■ **WHAT IS BEING ASKED**
Among the entries, which lines carry the string "Compressor"? Copy each of them.

■ **INFORMATION**
<<<<
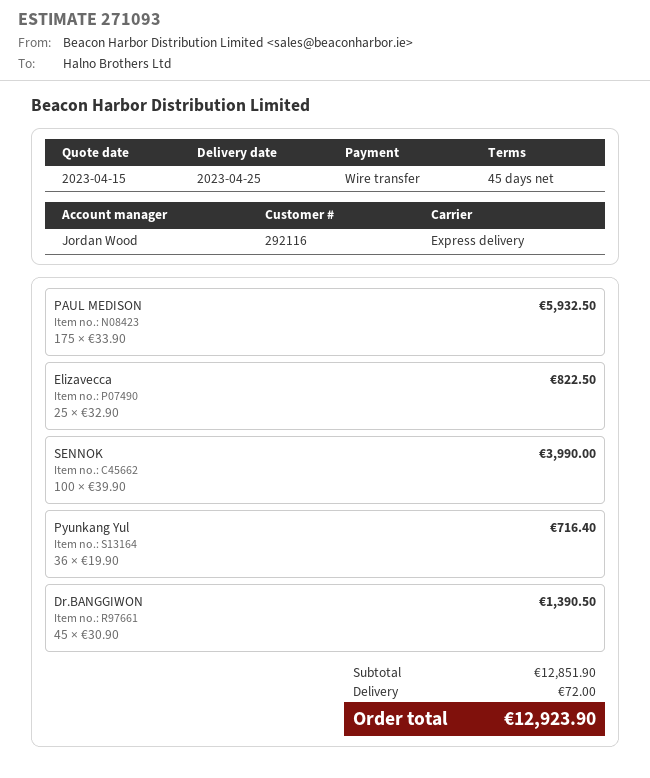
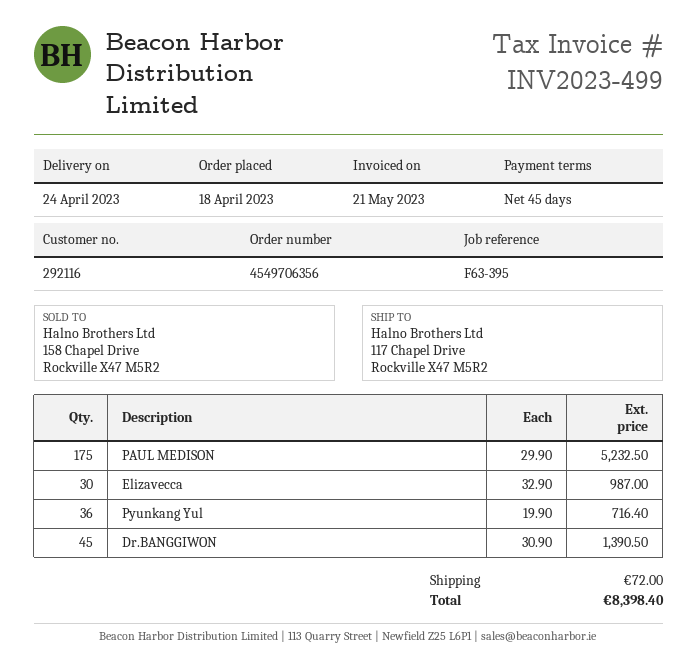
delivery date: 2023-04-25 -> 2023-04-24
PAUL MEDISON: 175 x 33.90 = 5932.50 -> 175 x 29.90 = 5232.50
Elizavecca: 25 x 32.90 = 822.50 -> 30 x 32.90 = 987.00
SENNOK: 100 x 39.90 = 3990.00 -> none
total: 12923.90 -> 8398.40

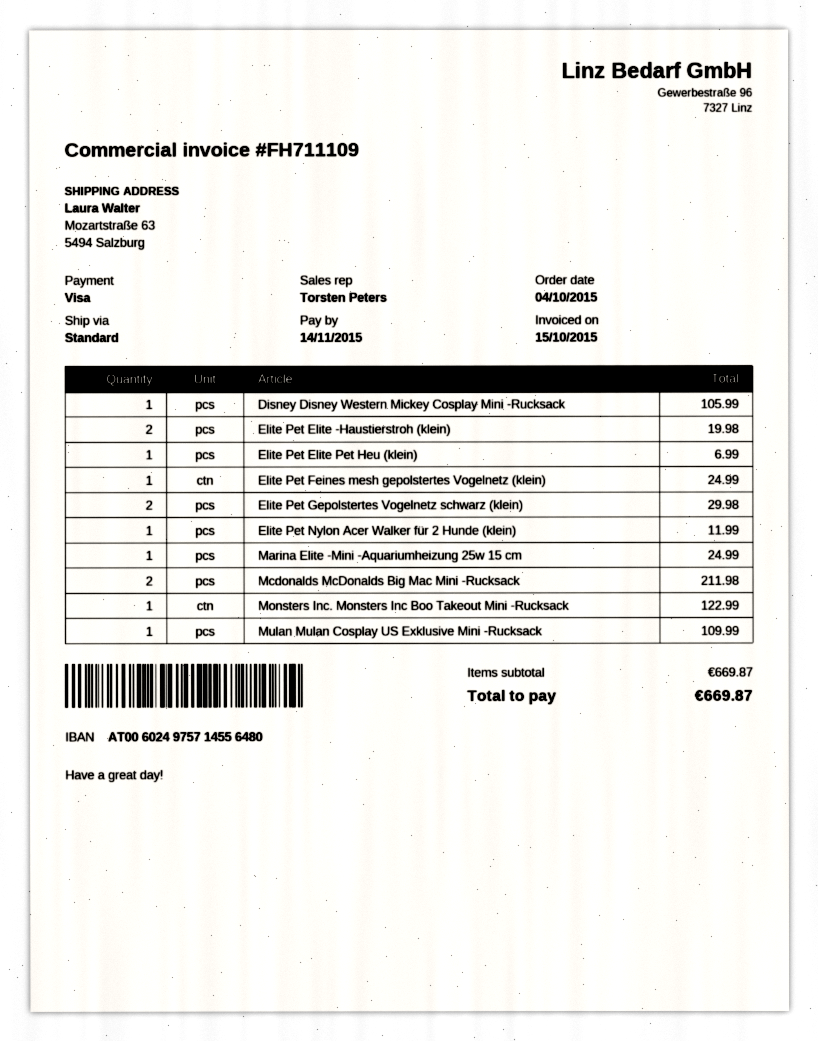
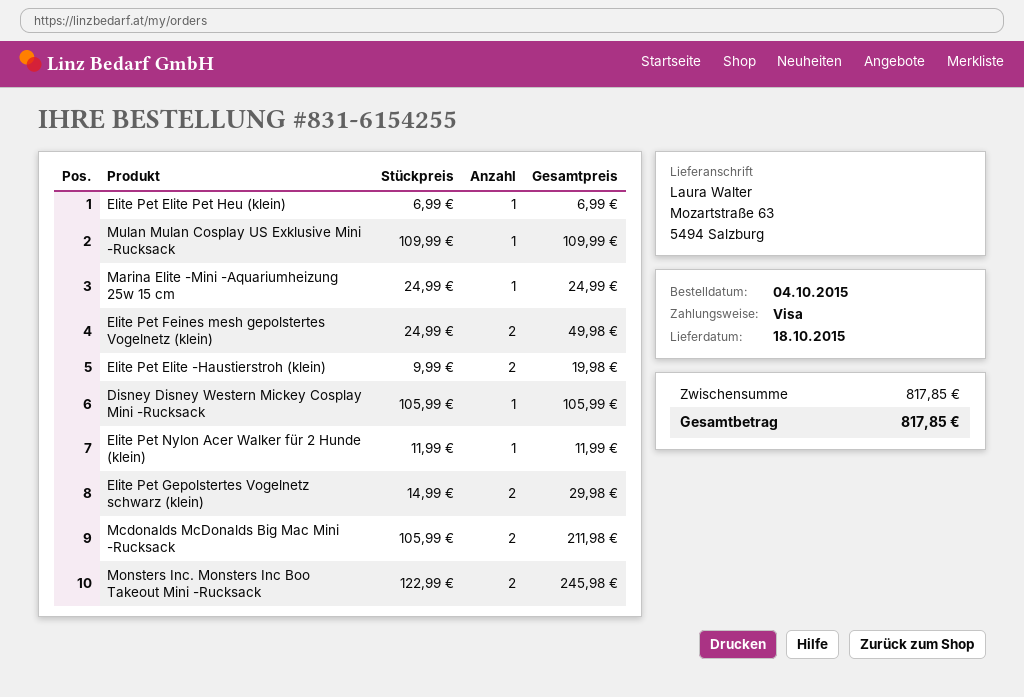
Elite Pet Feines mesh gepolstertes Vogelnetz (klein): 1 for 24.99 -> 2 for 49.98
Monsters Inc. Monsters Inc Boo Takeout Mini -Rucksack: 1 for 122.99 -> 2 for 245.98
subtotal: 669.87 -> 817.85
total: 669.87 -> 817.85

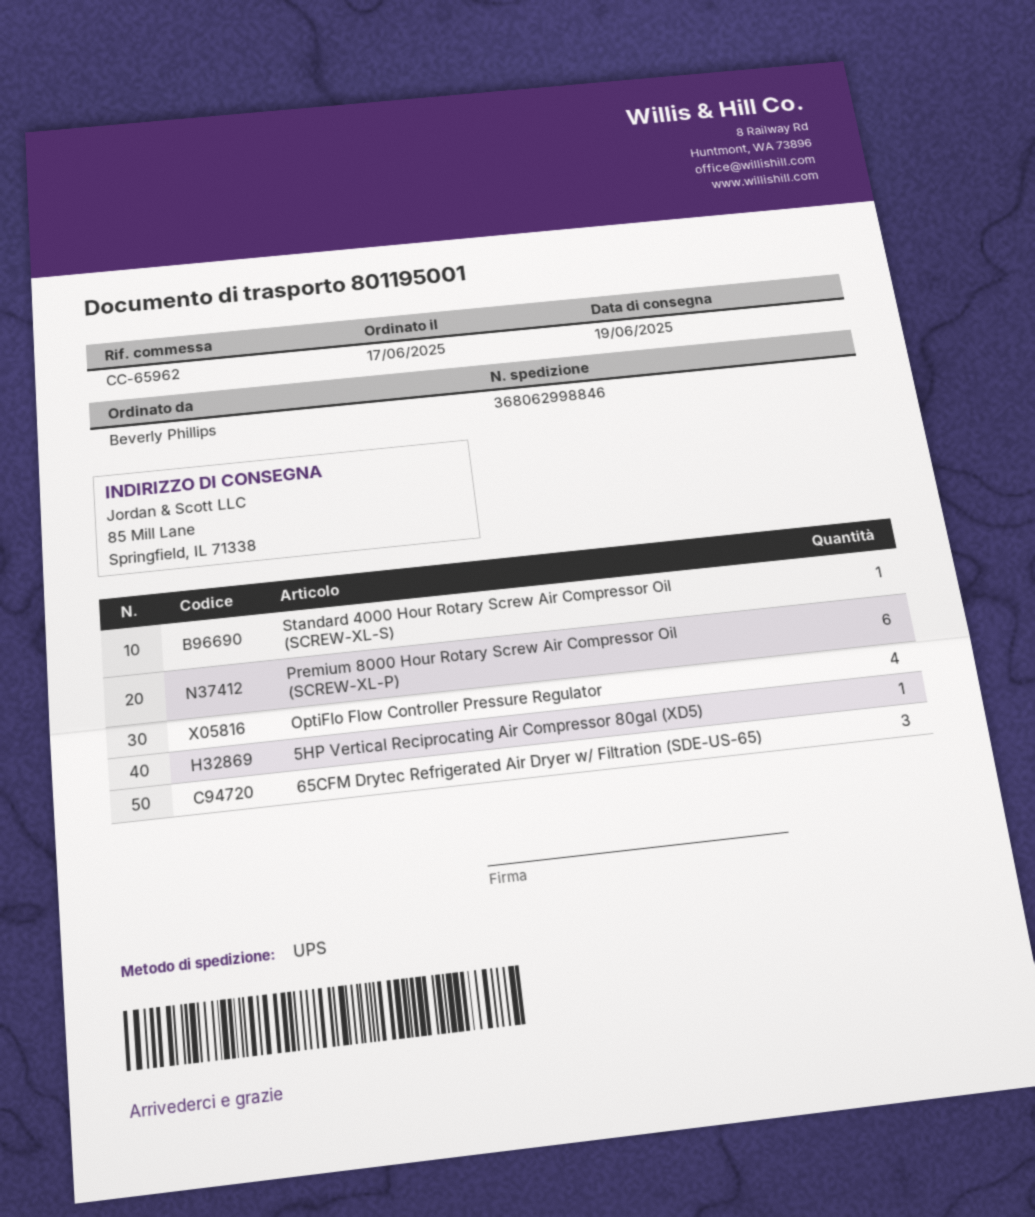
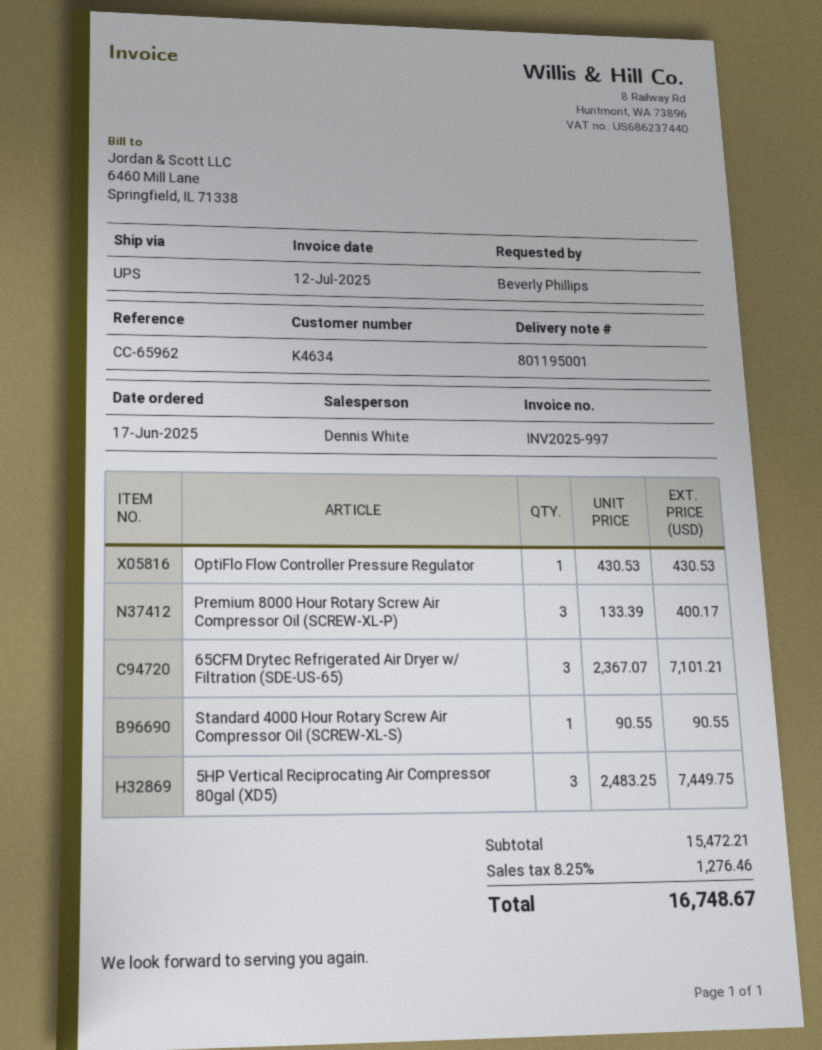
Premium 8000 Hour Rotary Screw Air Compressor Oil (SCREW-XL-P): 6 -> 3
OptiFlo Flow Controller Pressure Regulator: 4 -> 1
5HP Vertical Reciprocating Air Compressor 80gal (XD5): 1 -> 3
>>>>
■ **WRITTEN ANSWER**
Premium 8000 Hour Rotary Screw Air Compressor Oil (SCREW-XL-P): 6 -> 3
5HP Vertical Reciprocating Air Compressor 80gal (XD5): 1 -> 3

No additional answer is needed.